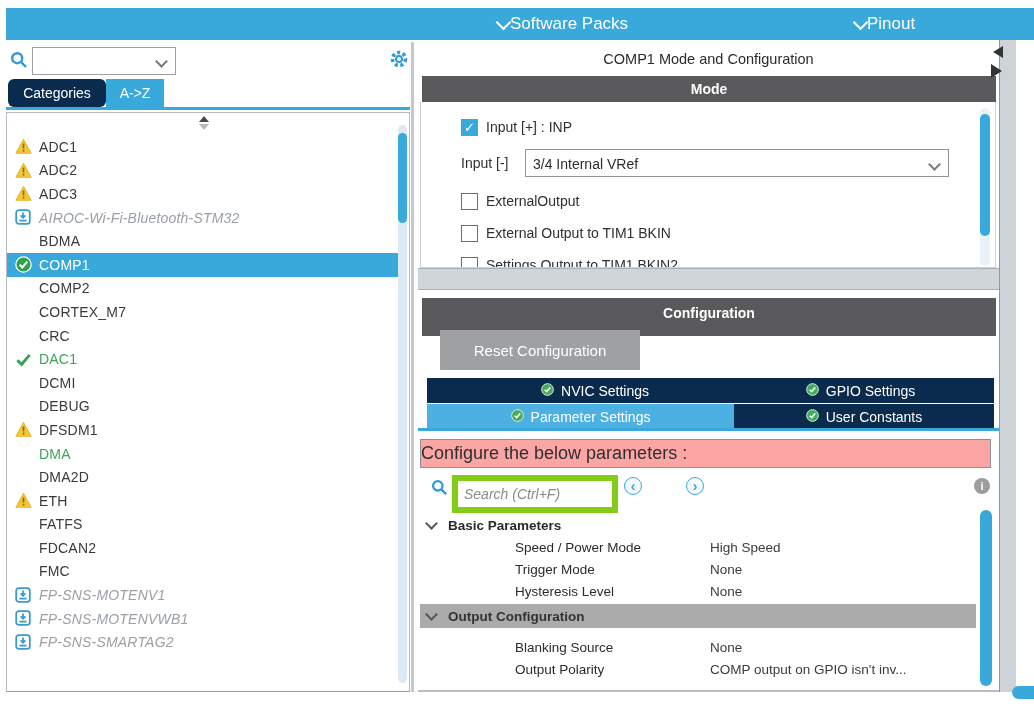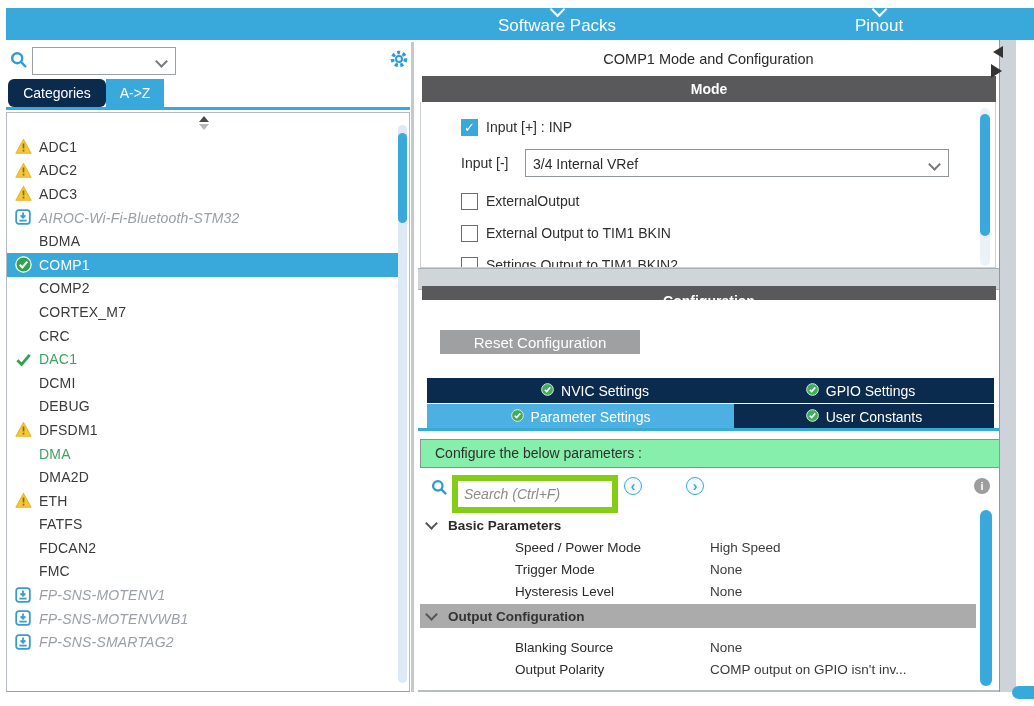--- a/index.html
+++ b/index.html
@@ -1,20 +1,20 @@
 <!DOCTYPE html>
 <html style="--accent: #39A9DC; --navy: #0A2B4D; --seltab: #4CB1E2;"><head>
 <meta charset="utf-8">
 <style>
   html,body{margin:0;padding:0;background:#ffffff;}
   #app{position:relative;width:1034px;height:706px;background:#fff;overflow:hidden;
        font-family:"Liberation Sans","DejaVu Sans",sans-serif;color:#333;}
   
   #topbar{position:absolute;left:6px;top:8px;width:1028px;height:32px;background:var(--accent,#39A9DC);}
-  .tb-item{position:absolute;top:0;height:32px;display:flex;align-items:center;gap:1px;color:#fff;font-size:17px;cursor:pointer;flex-direction:column;}
+  .tb-item{position:absolute;top:0;height:32px;display:flex;align-items:center;gap:1px;color:#fff;font-size:17px;cursor:pointer;}
   .tb-chev{width:9px;height:9px;border-right:2.5px solid #fff;border-bottom:2.5px solid #fff;transform:rotate(45deg);margin-top:-4px;}
   
   #left-panel{position:absolute;left:6px;top:42px;width:404px;height:650px;}
   .lp-search-icon{position:absolute;left:4px;top:9px;width:18px;height:18px;}
   .lp-combo{position:absolute;left:26px;top:5px;width:142px;height:26px;border:1px solid #9aa0a5;background:#fff;}
   .lp-combo .chev,.mode-combo .chev{position:absolute;right:9px;top:9px;width:7px;height:7px;border-right:2px solid #777;border-bottom:2px solid #777;transform:rotate(45deg);}
   .lp-gear{position:absolute;left:382px;top:6px;width:22px;height:22px;}
   .lp-tabs{position:absolute;left:2px;top:37px;height:28px;display:flex;}
   .lp-tab{height:28px;line-height:28px;text-align:center;color:#fff;font-size:14px;cursor:pointer;}
   .lp-tab.t0{width:98px;background:var(--navy,#0A2B4D);border-radius:6px;}
@@ -43,28 +43,28 @@
   #mode-content{position:absolute;left:2px;right:3px;top:60px;height:166px;border:1px solid #ccd1d5;border-top:none;overflow:hidden;padding:14px 0 0 40px;box-sizing:border-box;}
   .mode-row{display:flex;align-items:center;height:22px;font-size:14px;color:#2f2f2f;}
   .cb{width:15px;height:15px;border:1.5px solid #6d6d6d;background:#fff;flex:none;margin-right:8px;cursor:pointer;box-sizing:content-box;}
   .cb.checked{background:var(--accent,#39A9DC);border-color:var(--accent,#39A9DC);color:#fff;font-size:13px;line-height:15px;text-align:center;font-weight:bold;}
   .mode-combo{position:relative;width:424px;height:28px;border:1px solid #8f9498;background:#fff;line-height:28px;padding-left:7px;box-sizing:border-box;font-size:14px;color:#2b2b2b;cursor:pointer;}
   .mode-combo .chev{top:10px;}
   .mc-label{display:inline-block;width:64px;font-size:14px;color:#2f2f2f;}
   .mode-track{position:absolute;left:562px;top:66px;width:10px;height:158px;background:#ebf2f7;border-radius:5px;}
   .mode-thumb{position:absolute;left:562px;top:72px;width:10px;height:122px;background:var(--accent,#39A9DC);border-radius:5px;cursor:pointer;}
   .sash{position:absolute;left:0;right:0;top:226px;height:22px;background:#cfd5d9;border-top:1px solid #aab1b6;border-bottom:1px solid #aab1b6;box-sizing:border-box;cursor:row-resize;}
-  .config-bar{top:244px;height:14px;line-height:30px;}
-  .reset-btn{position:absolute;left:22px;top:288px;width:200px;height:24px;background:#9FA0A2;color:#fff;font-size:15px;border:none;cursor:pointer;font-family:inherit;}
+  .config-bar{top:256px;height:38px;line-height:30px;}
+  .reset-btn{position:absolute;left:22px;top:288px;width:200px;height:40px;background:#9FA0A2;color:#fff;font-size:15px;border:none;cursor:pointer;font-family:inherit;}
   #cfg-tabs{position:absolute;left:9px;top:336px;width:567px;}
   .cfg-row{display:flex;height:25px;margin-bottom:1px;}
   .cfg-tab{height:25px;display:flex;align-items:center;justify-content:center;gap:7px;background:var(--navy,#0A2B4D);color:#fff;font-size:14px;cursor:pointer;}
   .cfg-tab.active{background:var(--seltab,#4CB1E2);}
   .rp-underline{position:absolute;left:0;right:0;top:386px;height:3px;background:var(--accent,#39A9DC);}
-  .configure-box{position:absolute;left:2px;top:397px;width:569px;height:27px;border:1px solid #8b9196;line-height:27px;padding-left:14px;font-size:14px;color:#2f2f2f;box-sizing:content-box;background:#86efac;}
+  .configure-box{position:absolute;left:2px;top:397px;width:569px;height:27px;border:1px solid #8b9196;line-height:27px;padding-left:0;font-size:18px;color:#2f2f2f;box-sizing:content-box;background:#fca5a5;}
   .param-search-row{position:absolute;left:0;top:432px;width:575px;height:28px;}
   .ps-qicon{position:absolute;left:13px;top:5px;width:17px;height:17px;}
   .ps-input{position:absolute;left:34px;top:1px;width:146px;height:24px;border:6px solid #84cc16;font-size:14px;font-style:italic;color:#888;padding-left:6px;font-family:inherit;outline:none;}
   .ps-input::placeholder{color:#8b8b8b;font-style:italic;}
   .circ-btn{position:absolute;top:3px;width:18px;height:18px;border:1.5px solid var(--accent,#39A9DC);border-radius:50%;color:var(--accent,#39A9DC);font-size:14px;font-weight:bold;text-align:center;line-height:16px;box-sizing:border-box;cursor:pointer;background:#f4fafd;}
   .info-icon{position:absolute;left:556px;top:4px;width:16px;height:16px;border-radius:50%;background:#9d9d9d;color:#fff;font-size:11px;font-weight:bold;text-align:center;line-height:16px;cursor:pointer;}
   #params{position:absolute;left:2px;top:464px;width:556px;margin-top:8px;}
   .grp-header{display:flex;align-items:center;height:22px;font-size:13.5px;font-weight:bold;color:#2b2b2b;cursor:pointer;}
   .grp-header.gray{background:#ABABAB;height:24px;margin-top:2px;color:#333;}
   .grp-chev{width:7px;height:7px;border-right:2px solid #555;border-bottom:2px solid #555;transform:rotate(45deg);margin:-3px 12px 0 7px;flex:none;}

☆ ☆ ☆ ☆ ☆

* _WHAT TO PRODUCE_: A word-for-word retyping of the material above is expected, without pictures.

* _EXERCISE RESULT_:
--- a/index.html
+++ b/index.html
@@ -1,20 +1,20 @@
 <!DOCTYPE html>
 <html style="--accent: #39A9DC; --navy: #0A2B4D; --seltab: #4CB1E2;"><head>
 <meta charset="utf-8">
 <style>
   html,body{margin:0;padding:0;background:#ffffff;}
   #app{position:relative;width:1034px;height:706px;background:#fff;overflow:hidden;
        font-family:"Liberation Sans","DejaVu Sans",sans-serif;color:#333;}
   
   #topbar{position:absolute;left:6px;top:8px;width:1028px;height:32px;background:var(--accent,#39A9DC);}
-  .tb-item{position:absolute;top:0;height:32px;display:flex;align-items:center;gap:1px;color:#fff;font-size:17px;cursor:pointer;flex-direction:column;}
+  .tb-item{position:absolute;top:0;height:32px;display:flex;align-items:center;gap:1px;color:#fff;font-size:17px;cursor:pointer;}
   .tb-chev{width:9px;height:9px;border-right:2.5px solid #fff;border-bottom:2.5px solid #fff;transform:rotate(45deg);margin-top:-4px;}
   
   #left-panel{position:absolute;left:6px;top:42px;width:404px;height:650px;}
   .lp-search-icon{position:absolute;left:4px;top:9px;width:18px;height:18px;}
   .lp-combo{position:absolute;left:26px;top:5px;width:142px;height:26px;border:1px solid #9aa0a5;background:#fff;}
   .lp-combo .chev,.mode-combo .chev{position:absolute;right:9px;top:9px;width:7px;height:7px;border-right:2px solid #777;border-bottom:2px solid #777;transform:rotate(45deg);}
   .lp-gear{position:absolute;left:382px;top:6px;width:22px;height:22px;}
   .lp-tabs{position:absolute;left:2px;top:37px;height:28px;display:flex;}
   .lp-tab{height:28px;line-height:28px;text-align:center;color:#fff;font-size:14px;cursor:pointer;}
   .lp-tab.t0{width:98px;background:var(--navy,#0A2B4D);border-radius:6px;}
@@ -43,28 +43,28 @@
   #mode-content{position:absolute;left:2px;right:3px;top:60px;height:166px;border:1px solid #ccd1d5;border-top:none;overflow:hidden;padding:14px 0 0 40px;box-sizing:border-box;}
   .mode-row{display:flex;align-items:center;height:22px;font-size:14px;color:#2f2f2f;}
   .cb{width:15px;height:15px;border:1.5px solid #6d6d6d;background:#fff;flex:none;margin-right:8px;cursor:pointer;box-sizing:content-box;}
   .cb.checked{background:var(--accent,#39A9DC);border-color:var(--accent,#39A9DC);color:#fff;font-size:13px;line-height:15px;text-align:center;font-weight:bold;}
   .mode-combo{position:relative;width:424px;height:28px;border:1px solid #8f9498;background:#fff;line-height:28px;padding-left:7px;box-sizing:border-box;font-size:14px;color:#2b2b2b;cursor:pointer;}
   .mode-combo .chev{top:10px;}
   .mc-label{display:inline-block;width:64px;font-size:14px;color:#2f2f2f;}
   .mode-track{position:absolute;left:562px;top:66px;width:10px;height:158px;background:#ebf2f7;border-radius:5px;}
   .mode-thumb{position:absolute;left:562px;top:72px;width:10px;height:122px;background:var(--accent,#39A9DC);border-radius:5px;cursor:pointer;}
   .sash{position:absolute;left:0;right:0;top:226px;height:22px;background:#cfd5d9;border-top:1px solid #aab1b6;border-bottom:1px solid #aab1b6;box-sizing:border-box;cursor:row-resize;}
-  .config-bar{top:244px;height:14px;line-height:30px;}
-  .reset-btn{position:absolute;left:22px;top:288px;width:200px;height:24px;background:#9FA0A2;color:#fff;font-size:15px;border:none;cursor:pointer;font-family:inherit;}
+  .config-bar{top:256px;height:38px;line-height:30px;}
+  .reset-btn{position:absolute;left:22px;top:288px;width:200px;height:40px;background:#9FA0A2;color:#fff;font-size:15px;border:none;cursor:pointer;font-family:inherit;}
   #cfg-tabs{position:absolute;left:9px;top:336px;width:567px;}
   .cfg-row{display:flex;height:25px;margin-bottom:1px;}
   .cfg-tab{height:25px;display:flex;align-items:center;justify-content:center;gap:7px;background:var(--navy,#0A2B4D);color:#fff;font-size:14px;cursor:pointer;}
   .cfg-tab.active{background:var(--seltab,#4CB1E2);}
   .rp-underline{position:absolute;left:0;right:0;top:386px;height:3px;background:var(--accent,#39A9DC);}
-  .configure-box{position:absolute;left:2px;top:397px;width:569px;height:27px;border:1px solid #8b9196;line-height:27px;padding-left:14px;font-size:14px;color:#2f2f2f;box-sizing:content-box;background:#86efac;}
+  .configure-box{position:absolute;left:2px;top:397px;width:569px;height:27px;border:1px solid #8b9196;line-height:27px;padding-left:0;font-size:18px;color:#2f2f2f;box-sizing:content-box;background:#fca5a5;}
   .param-search-row{position:absolute;left:0;top:432px;width:575px;height:28px;}
   .ps-qicon{position:absolute;left:13px;top:5px;width:17px;height:17px;}
   .ps-input{position:absolute;left:34px;top:1px;width:146px;height:24px;border:6px solid #84cc16;font-size:14px;font-style:italic;color:#888;padding-left:6px;font-family:inherit;outline:none;}
   .ps-input::placeholder{color:#8b8b8b;font-style:italic;}
   .circ-btn{position:absolute;top:3px;width:18px;height:18px;border:1.5px solid var(--accent,#39A9DC);border-radius:50%;color:var(--accent,#39A9DC);font-size:14px;font-weight:bold;text-align:center;line-height:16px;box-sizing:border-box;cursor:pointer;background:#f4fafd;}
   .info-icon{position:absolute;left:556px;top:4px;width:16px;height:16px;border-radius:50%;background:#9d9d9d;color:#fff;font-size:11px;font-weight:bold;text-align:center;line-height:16px;cursor:pointer;}
   #params{position:absolute;left:2px;top:464px;width:556px;margin-top:8px;}
   .grp-header{display:flex;align-items:center;height:22px;font-size:13.5px;font-weight:bold;color:#2b2b2b;cursor:pointer;}
   .grp-header.gray{background:#ABABAB;height:24px;margin-top:2px;color:#333;}
   .grp-chev{width:7px;height:7px;border-right:2px solid #555;border-bottom:2px solid #555;transform:rotate(45deg);margin:-3px 12px 0 7px;flex:none;}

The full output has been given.